Et puis, il y avait les à-côtés. Car Jean-Manu en reportage, c’était tout un poème. La secrétaire municipale de Lunel s’en souvient encore; elle qui, au bout d’à peine trois minutes, recevait une invitation à dîner en bonne et due forme! Autre cocasserie : en anticapita­liste convaincu, Jean-Manu refusait de posséder une carte bancaire. Du coup, il fallait systématiq­uement sortir 400 balles pour les lui avancer. Pas si simple, eu égard au niveau des salaires à Libé. Heureuseme­nt, il contait généreusem­ent ses histoires, toujours empreintes de romantisme.

Disques.

Le 23 novembre 2016, Jean-Manu a écrit l’un de ses plus beaux papiers dans Libé. Il y narrait l’incroyable destinée de Gilles Bertin, braqueur punk au coeur caramel, qui fut aussi l’un de ses illustres colocatair­es. Le 27 avril 1988, l’ex-chanteur du groupe Camera Silens cambriole avec une dizaine de complices le dépôt toulousain de la Brink’s. Butin : 11,7 millions de francs en espèces. Activement recherché, Bertin se fait la malle en Espagne, puis au Portugal, où il monte un magasin de disques. Malade du sida, il échappe de peu à la mort, soigné clandestin­ement par un médecin bienfaiteu­r à l’hôpital de Barreiro, une commune communiste de Lisbonne. Vingt-huit ans après le casse, «ne pouvant plus mentir à son fils de 5 ans», Gilles Bertin se rend aux autorités françaises. Le 6 juin 2018, la cour d’assises de Haute-Garonne, clémente, le condamne à cinq ans de prison avec sursis. Attaché à cette histoire, Jean-Manu y a consacré un livre. Il sortira dans quelques semaines. Juste avant Noël, et bien que déjà considérab­lement affaibli, JeanManu nous avait fait part de cette volonté: écrire le plus tard possible. Trois jours avant son décès, il était encore au téléphone, depuis son lit d’hôpital, avec le député LREM de Haute-Garonne Sébastien Nadot. Ayant une connaissan­ce encyclopéd­ique du jihadisme toulousain, il avait aussi amassé une importante documentat­ion pour le jour où les frères Clain, théoricien­s français de l’Etat islamique (EI), seraient arrêtés ou tués en Syrie.

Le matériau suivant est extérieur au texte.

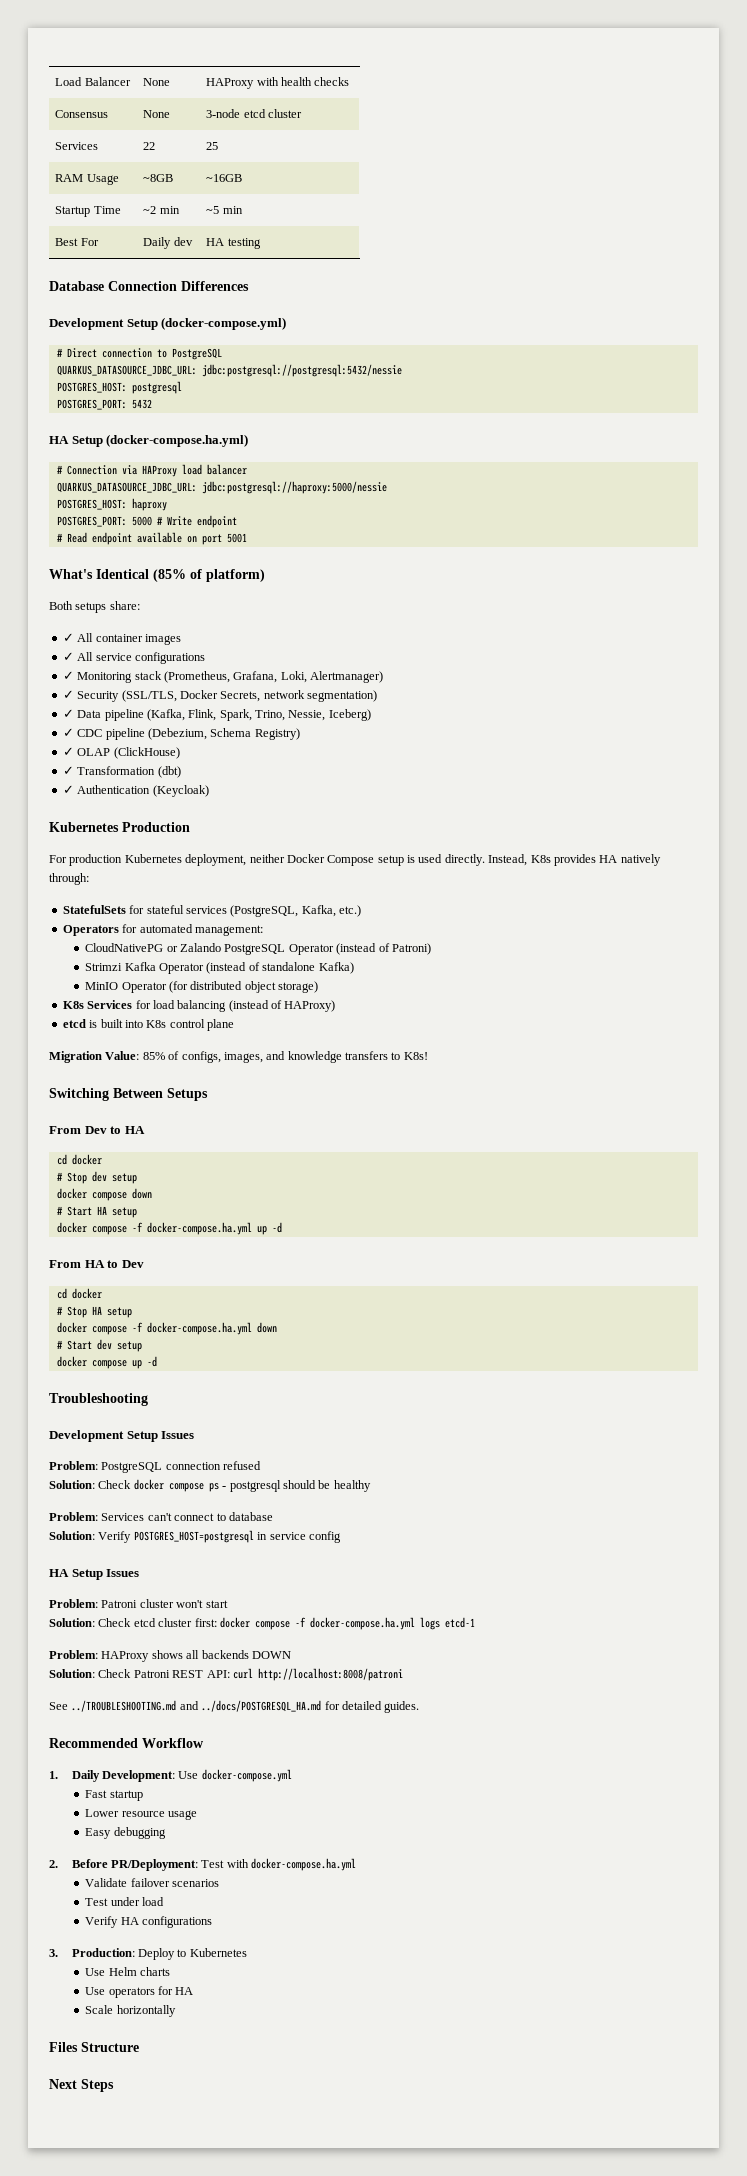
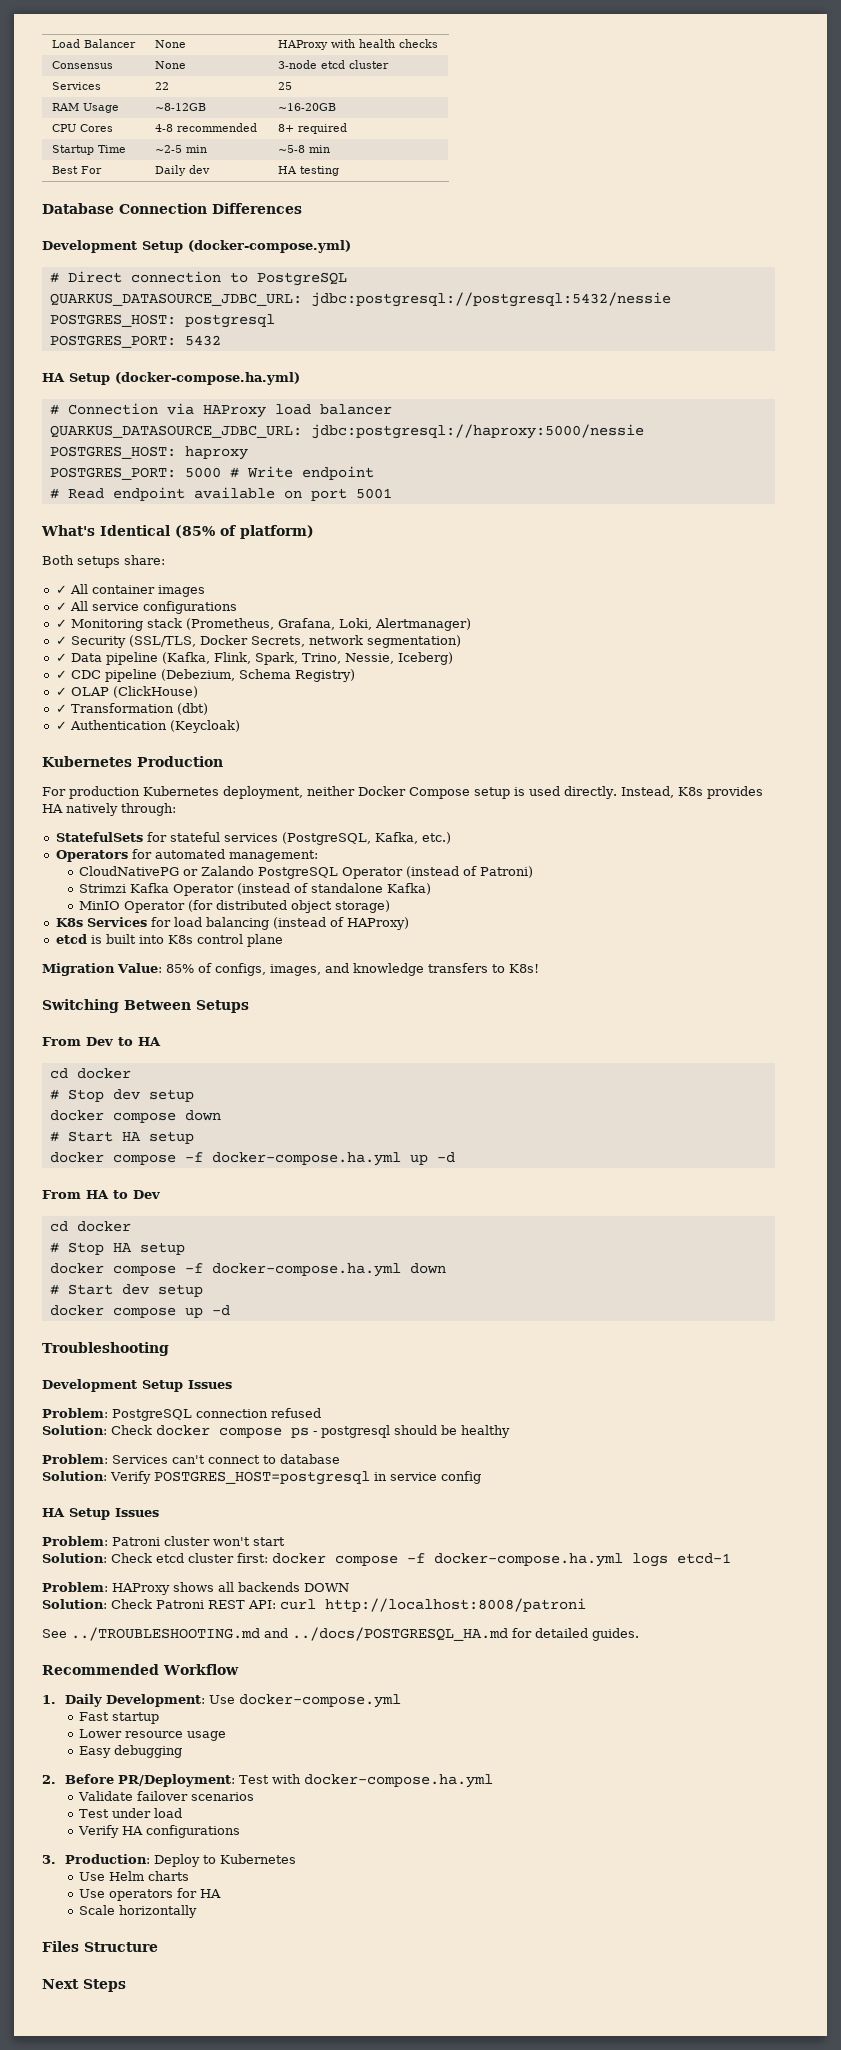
- RAM Usage | ~8GB | ~16GB
+ RAM Usage | ~8-12GB | ~16-20GB
+ CPU Cores | 4-8 recommended | 8+ required
- Startup Time | ~2 min | ~5 min
+ Startup Time | ~2-5 min | ~5-8 min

Une façon pour lui de boucler la boucle, avant de baisser définitive­ment le rideau. Finalement, les Clain auront survécu à Jean-Manu. Vendredi soir, il s’est éteint peu avant 23 heures, entouré de sa joyeuse troupe, dont sa dulcinée, Gentiane. Dans sa tête, il était en plein bouclage.

WILLY LE DEVIN

Tête brûlée, Jean Manu était allé planquer devant la demeure d’Olivier Corel, dit l’émir blanc. Il riait : «On verra qui de moi ou des poulets le débusque en premier!»